Die Omikronwelle werde vermutlich rasch abebben, gerade weil sie so heftig war, deutet dies Gersemann. Pueyo schließt erstmal nur, dass die Virulenz "drastisch zurückgegangen" sei. Das erklärt er mit der milderen Virus-Variante und zum damit, dass mehr Menschen durch Impfung und natürliche Infektion immun geworden seien.
Dazu, so Pueyo, müsse man noch die guten Studienergebnisse von Pfitzers Covid-19-Medikament Paxlovid mit ins Bild nehmen. So gelangt er zur eingangs erwähnten Einschätzung:
Hinzu kommt, dass gute Impfstoffe die Sterblichkeitsrate um etwa 90 Prozent senken und dass eine Behandlung mit Paxlovid die Sterblichkeitsrate ebenfalls um etwa 90 Prozent senkt, so dass die Sterblichkeitsrate bei Covid um drei Größenordnungen, nämlich um 99,9 Prozent, gesunken ist. Damit ist Covid jetzt mehr als zehnmal weniger tödlich als eine normale Grippe.
Tomas Pueyo
Das seien sehr großzügige Schätzungen, wie er in einer weiteren Fußnote (4) einräumt, aber auch dort kommt er mit etwas anderen Annahmen zum Ergebnis, wonach die Covid-Todesrate durch weit unter derjenigen der Grippe liegen wird.
Die Zahlen sollen Einblick geben, worauf Pueyo seinen Ausblick stützt. Mit der Einschätzung, dass Omikron den Übergang von der Pandemie zur Endemie bedeutet, steht der Spanier französischer Herkunft auch in Deutschland nicht allein. Andeutungen dazu gab es auch vom deutschen "Virus-Guru", Christian Drosten. Der verbreitete rhetorische Kniff, beide zum Stamm der Verharmloser zu rechnen, ist müßig.

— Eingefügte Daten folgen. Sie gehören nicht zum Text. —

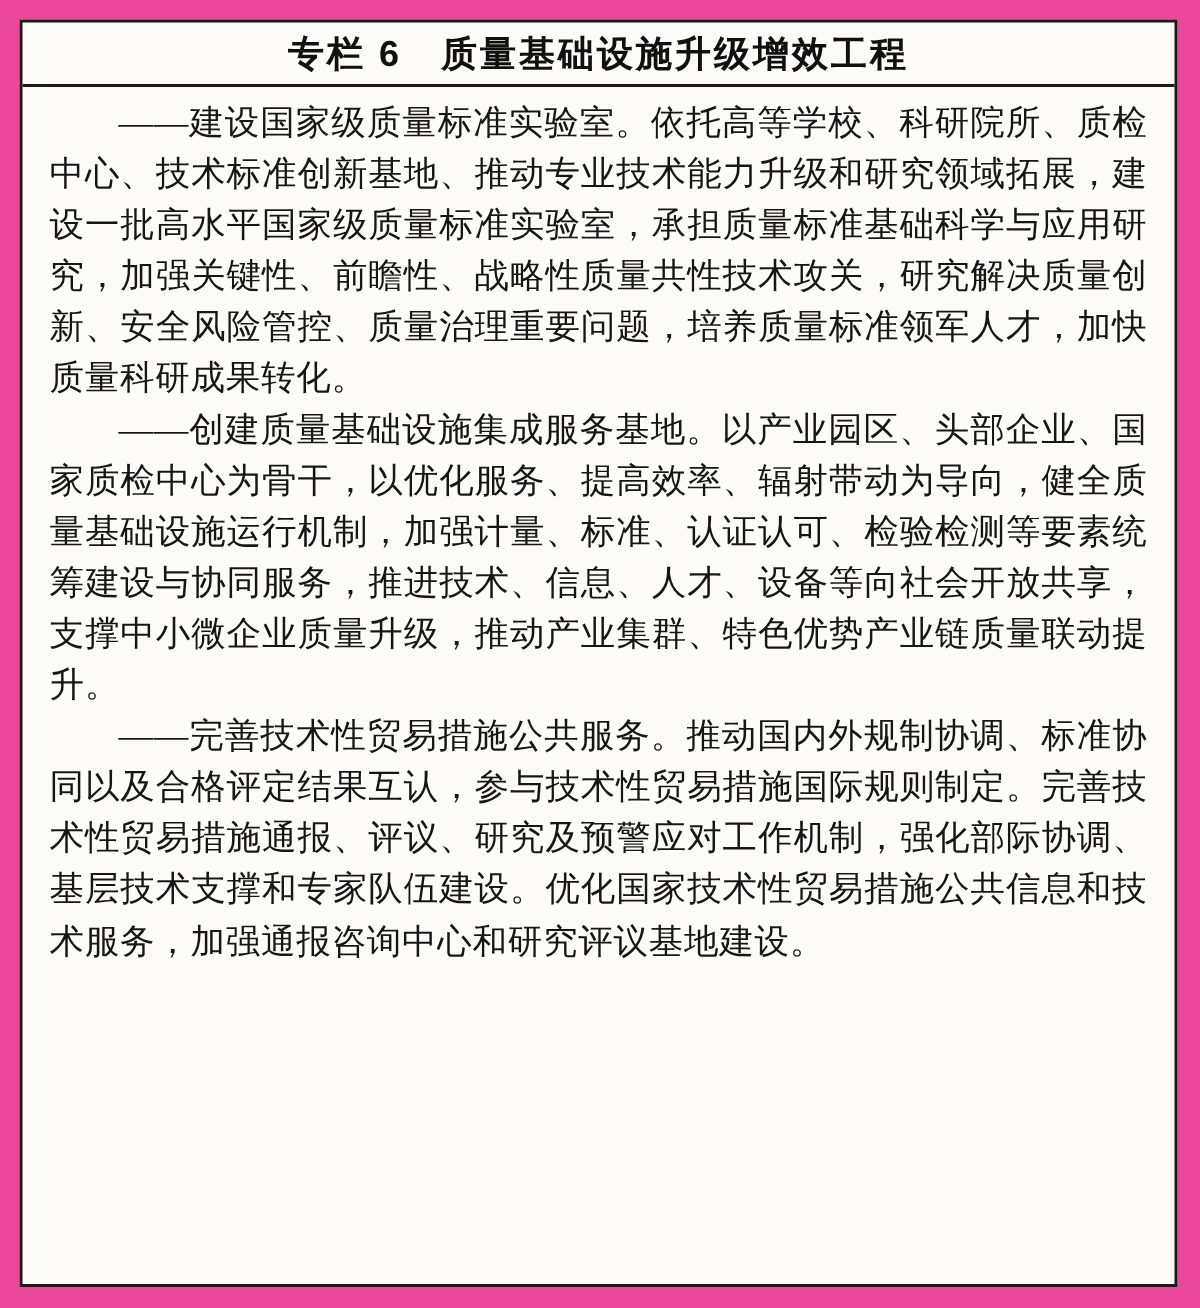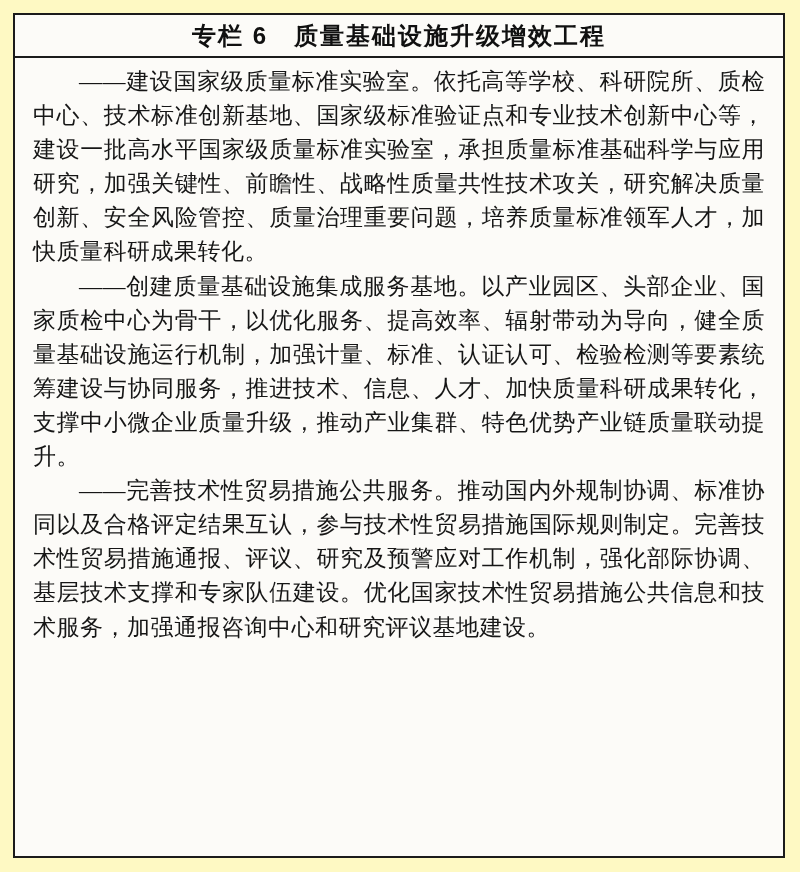--- a/index.html
+++ b/index.html
@@ -14,7 +14,7 @@
     position: relative;
     width: 800px;
     height: 872px;
-    background: #fef9c3;
+    background: #ec4899;
     font-family: "Liberation Serif", serif;
     color: #141414;
   }

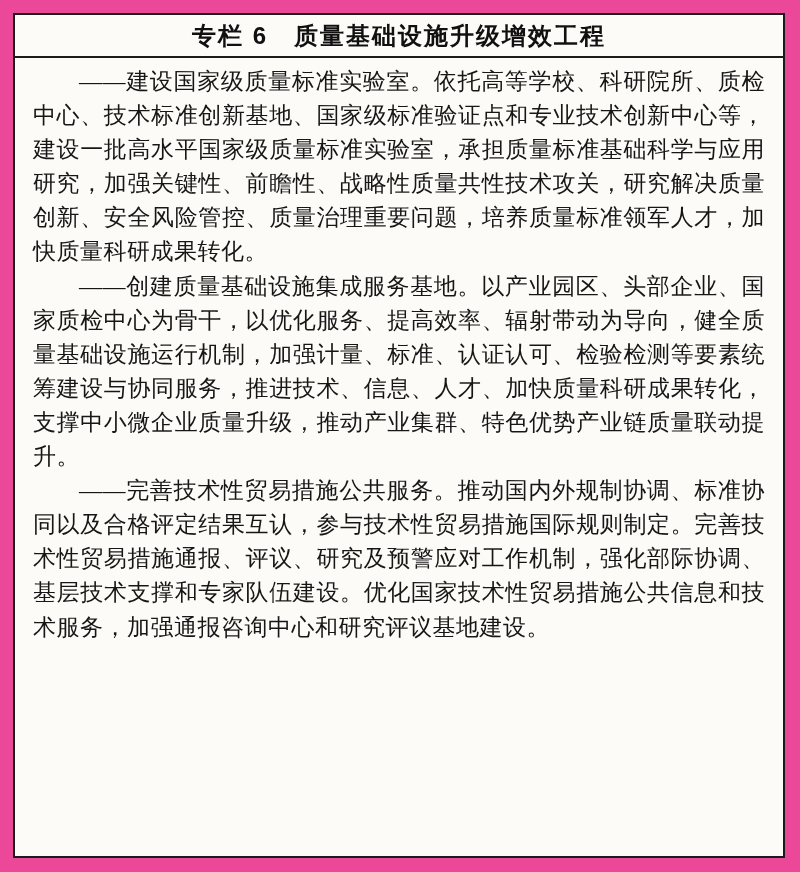--- a/index.html
+++ b/index.html
@@ -62,7 +62,7 @@
   <div class="frame">
     <div class="title-bar">专栏 6　质量基础设施升级增效工程</div>
     <div class="box-body">
-      <p>——建设国家级质量标准实验室。依托高等学校、科研院所、质检中心、技术标准创新基地、国家级标准验证点和专业技术创新中心等，建设一批高水平国家级质量标准实验室，承担质量标准基础科学与应用研究，加强关键性、前瞻性、战略性质量共性技术攻关，研究解决质量创新、安全风险管控、质量治理重要问题，培养质量标准领军人才，加快质量科研成果转化。</p>
+      <p>——建设国家级质量标准实验室。依托高等学校、科研院所、质检中心、技术标准创新基地、推动专业技术能力升级和研究领域拓展，建设一批高水平国家级质量标准实验室，承担质量标准基础科学与应用研究，加强关键性、前瞻性、战略性质量共性技术攻关，研究解决质量创新、安全风险管控、质量治理重要问题，培养质量标准领军人才，加快质量科研成果转化。</p>
       <p>——创建质量基础设施集成服务基地。以产业园区、头部企业、国家质检中心为骨干，以优化服务、提高效率、辐射带动为导向，健全质量基础设施运行机制，加强计量、标准、认证认可、检验检测等要素统筹建设与协同服务，推进技术、信息、人才、加快质量科研成果转化，支撑中小微企业质量升级，推动产业集群、特色优势产业链质量联动提升。</p>
       <p>——完善技术性贸易措施公共服务。推动国内外规制协调、标准协同以及合格评定结果互认，参与技术性贸易措施国际规则制定。完善技术性贸易措施通报、评议、研究及预警应对工作机制，强化部际协调、基层技术支撑和专家队伍建设。优化国家技术性贸易措施公共信息和技术服务，加强通报咨询中心和研究评议基地建设。</p>
     </div>

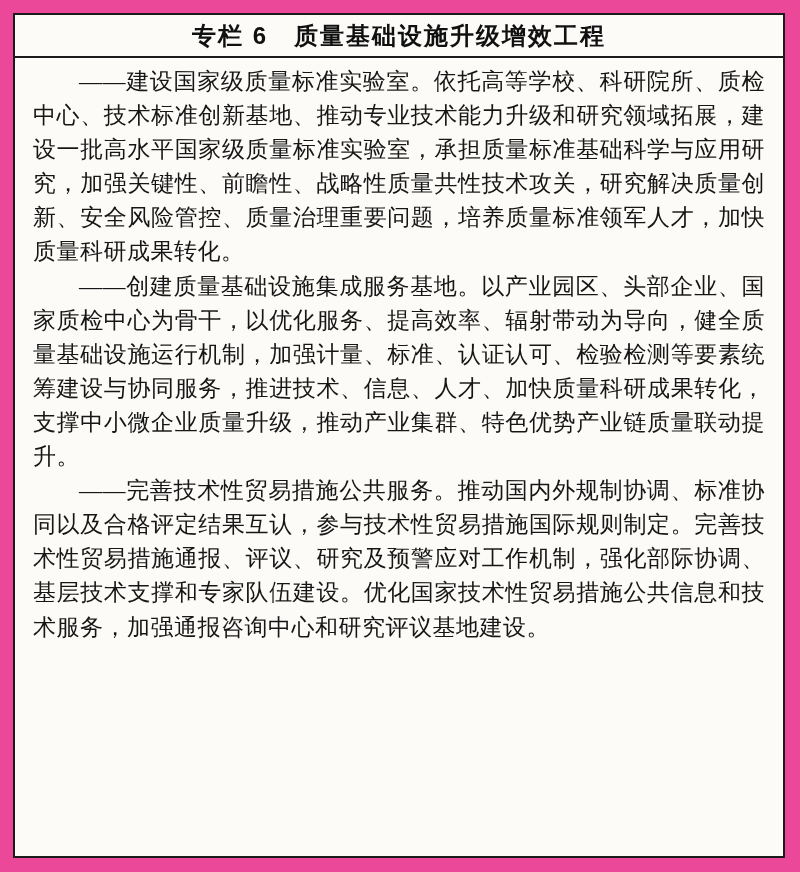--- a/index.html
+++ b/index.html
@@ -63,7 +63,7 @@
     <div class="title-bar">专栏 6　质量基础设施升级增效工程</div>
     <div class="box-body">
       <p>——建设国家级质量标准实验室。依托高等学校、科研院所、质检中心、技术标准创新基地、推动专业技术能力升级和研究领域拓展，建设一批高水平国家级质量标准实验室，承担质量标准基础科学与应用研究，加强关键性、前瞻性、战略性质量共性技术攻关，研究解决质量创新、安全风险管控、质量治理重要问题，培养质量标准领军人才，加快质量科研成果转化。</p>
-      <p>——创建质量基础设施集成服务基地。以产业园区、头部企业、国家质检中心为骨干，以优化服务、提高效率、辐射带动为导向，健全质量基础设施运行机制，加强计量、标准、认证认可、检验检测等要素统筹建设与协同服务，推进技术、信息、人才、加快质量科研成果转化，支撑中小微企业质量升级，推动产业集群、特色优势产业链质量联动提升。</p>
+      <p>——创建质量基础设施集成服务基地。以产业园区、头部企业、国家质检中心为骨干，以优化服务、提高效率、辐射带动为导向，健全质量基础设施运行机制，加强计量、标准、认证认可、检验检测等要素统筹建设与协同服务，推进技术、信息、人才、设备等向社会开放共享，支撑中小微企业质量升级，推动产业集群、特色优势产业链质量联动提升。</p>
       <p>——完善技术性贸易措施公共服务。推动国内外规制协调、标准协同以及合格评定结果互认，参与技术性贸易措施国际规则制定。完善技术性贸易措施通报、评议、研究及预警应对工作机制，强化部际协调、基层技术支撑和专家队伍建设。优化国家技术性贸易措施公共信息和技术服务，加强通报咨询中心和研究评议基地建设。</p>
     </div>
   </div>

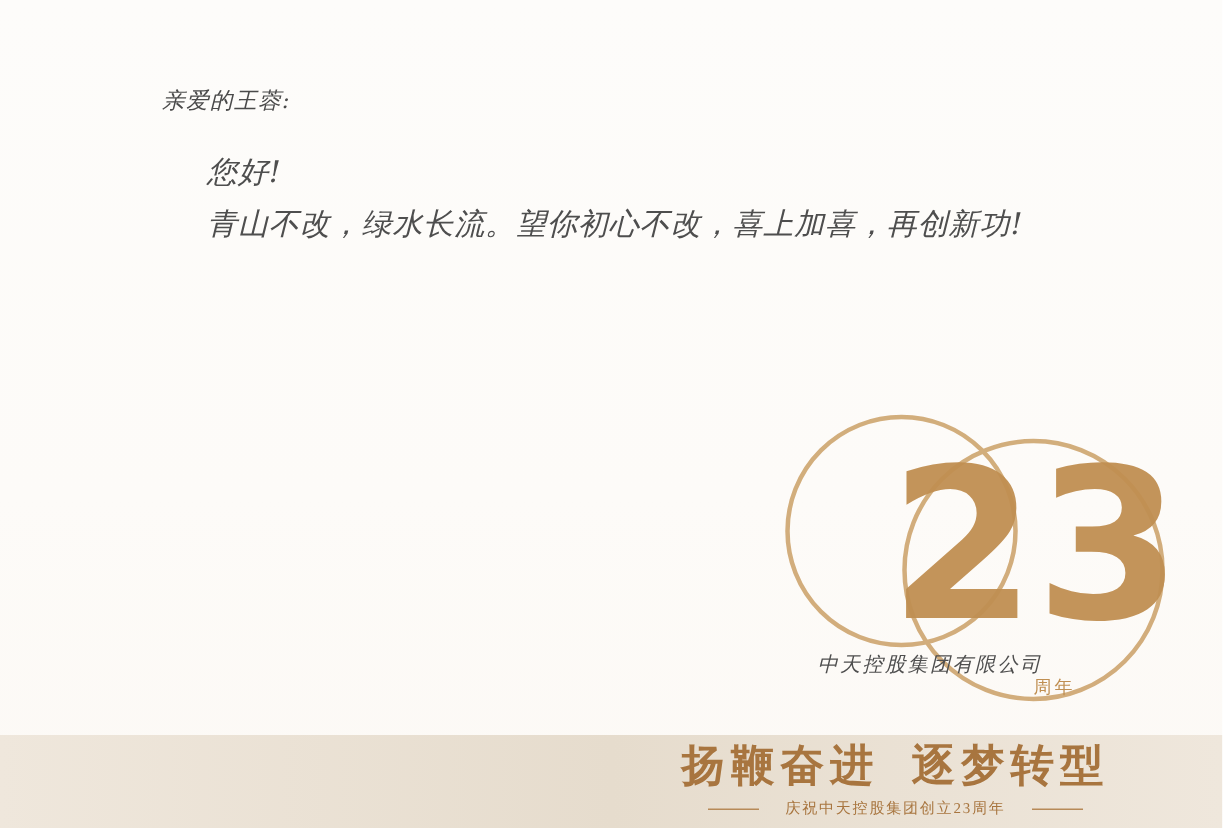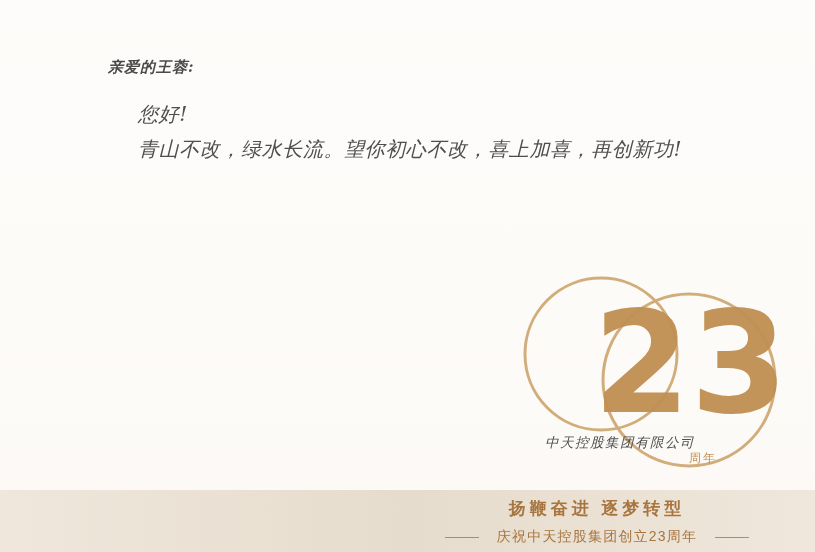--- a/index.html
+++ b/index.html
@@ -48,7 +48,6 @@
     margin: 0 0 22px 0;
     font-family: "DejaVu Serif", serif;
     font-style: italic;
-    font-weight: bold;
   }
   .para {
     font-size: 20px;

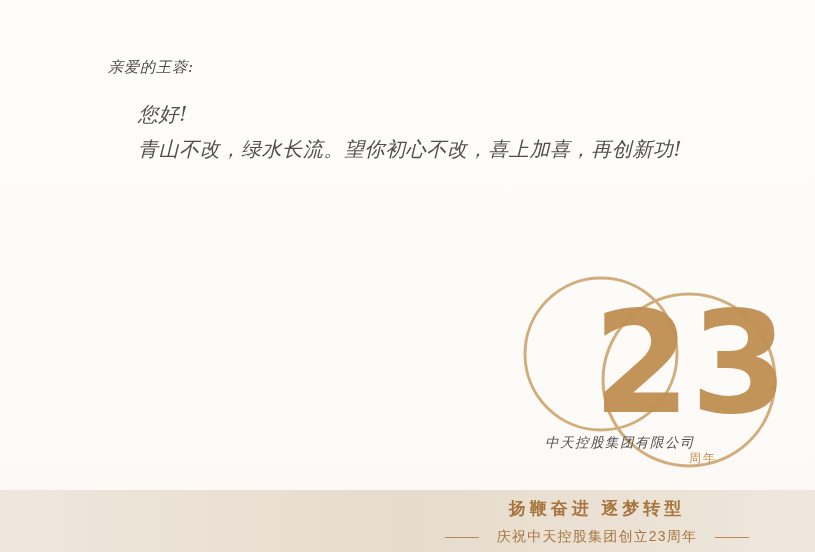--- a/index.html
+++ b/index.html
@@ -107,11 +107,11 @@
     width: 360px;
   }
   .banner-title {
-    font-size: 17px;
+    font-size: 29px;
     font-weight: bold;
     color: #a8753f;
     letter-spacing: 4px;
-    font-family: Liberation Sans, sans-serif;
+    font-family: Liberation Mono, monospace;
     line-height: 30px;
   }
   .banner-sub {

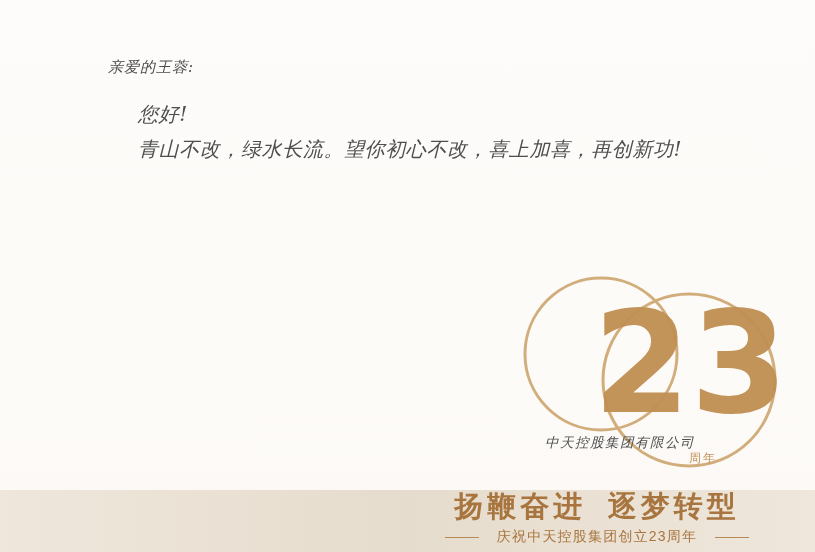--- a/index.html
+++ b/index.html
@@ -115,10 +115,10 @@
     line-height: 30px;
   }
   .banner-sub {
-    font-size: 14px;
+    font-size: 10px;
     color: #a8753f;
     letter-spacing: 1.2px;
-    font-family: Liberation Sans, sans-serif;
+    font-family: Liberation Serif, serif;
     margin-top: 4px;
     display: flex;
     align-items: center;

Was folgt auf das Ende der autoritären Maßnahmen?
Gesellschaftlich wirft das ein Bündel an Fragen auf. Für Puyeo ist es eindeutig so, dass in der Kosten-Nutzenrechnung, die sich mit dieser Entwicklung verändert, einschränkende Maßnahmen zu teuer werden: "Lower benefits, higher costs". Auf gut Deutsch: Regierungen, die pretty hammer-happy sind, sollten ihre Maßnahmen bald möglichst weit zurückfahren.
Erleben wir also bald, dass das öffentliche Leben endlich wieder für alle offen ist, dass die Mitbürger rausgehen aus den Internet-Denkknästen und wieder rein in Restaurants, Wirtschaften, Kneipen, Bars, Cafés, kluturelle Veranstaltungen etc... - hinein in Streitgespräche, wo sich Argumente von Angesicht zu Angesicht abarbeiten müssen - und das Ende der Demonstrationsverbote wegen Ansteckungsgefahr und Nichteinhaltung von Corona-Regelungen?
Und wie werden die reagieren, die mit Beginn der Corona-Krise mit der Rede von einer "Fascho"-Diktatur eine neue Berufung zum "Widerstandskämpfer" erhalten haben, wenn die Maßnahmen großräumig entfallen?
Dass es an der Zeit ist für die Regierung und die staatlichen Behörden, Vertrauen zurückzugewinnen, dafür spricht einiges. Zumal der Nutzen vieler Maßnahmen, die stark ins Alltagsleben eingreifen, wie die früheren Lockdowns oder gegenwärtig die 2G- statt 3G-Regelung fragwürdig geworden ist.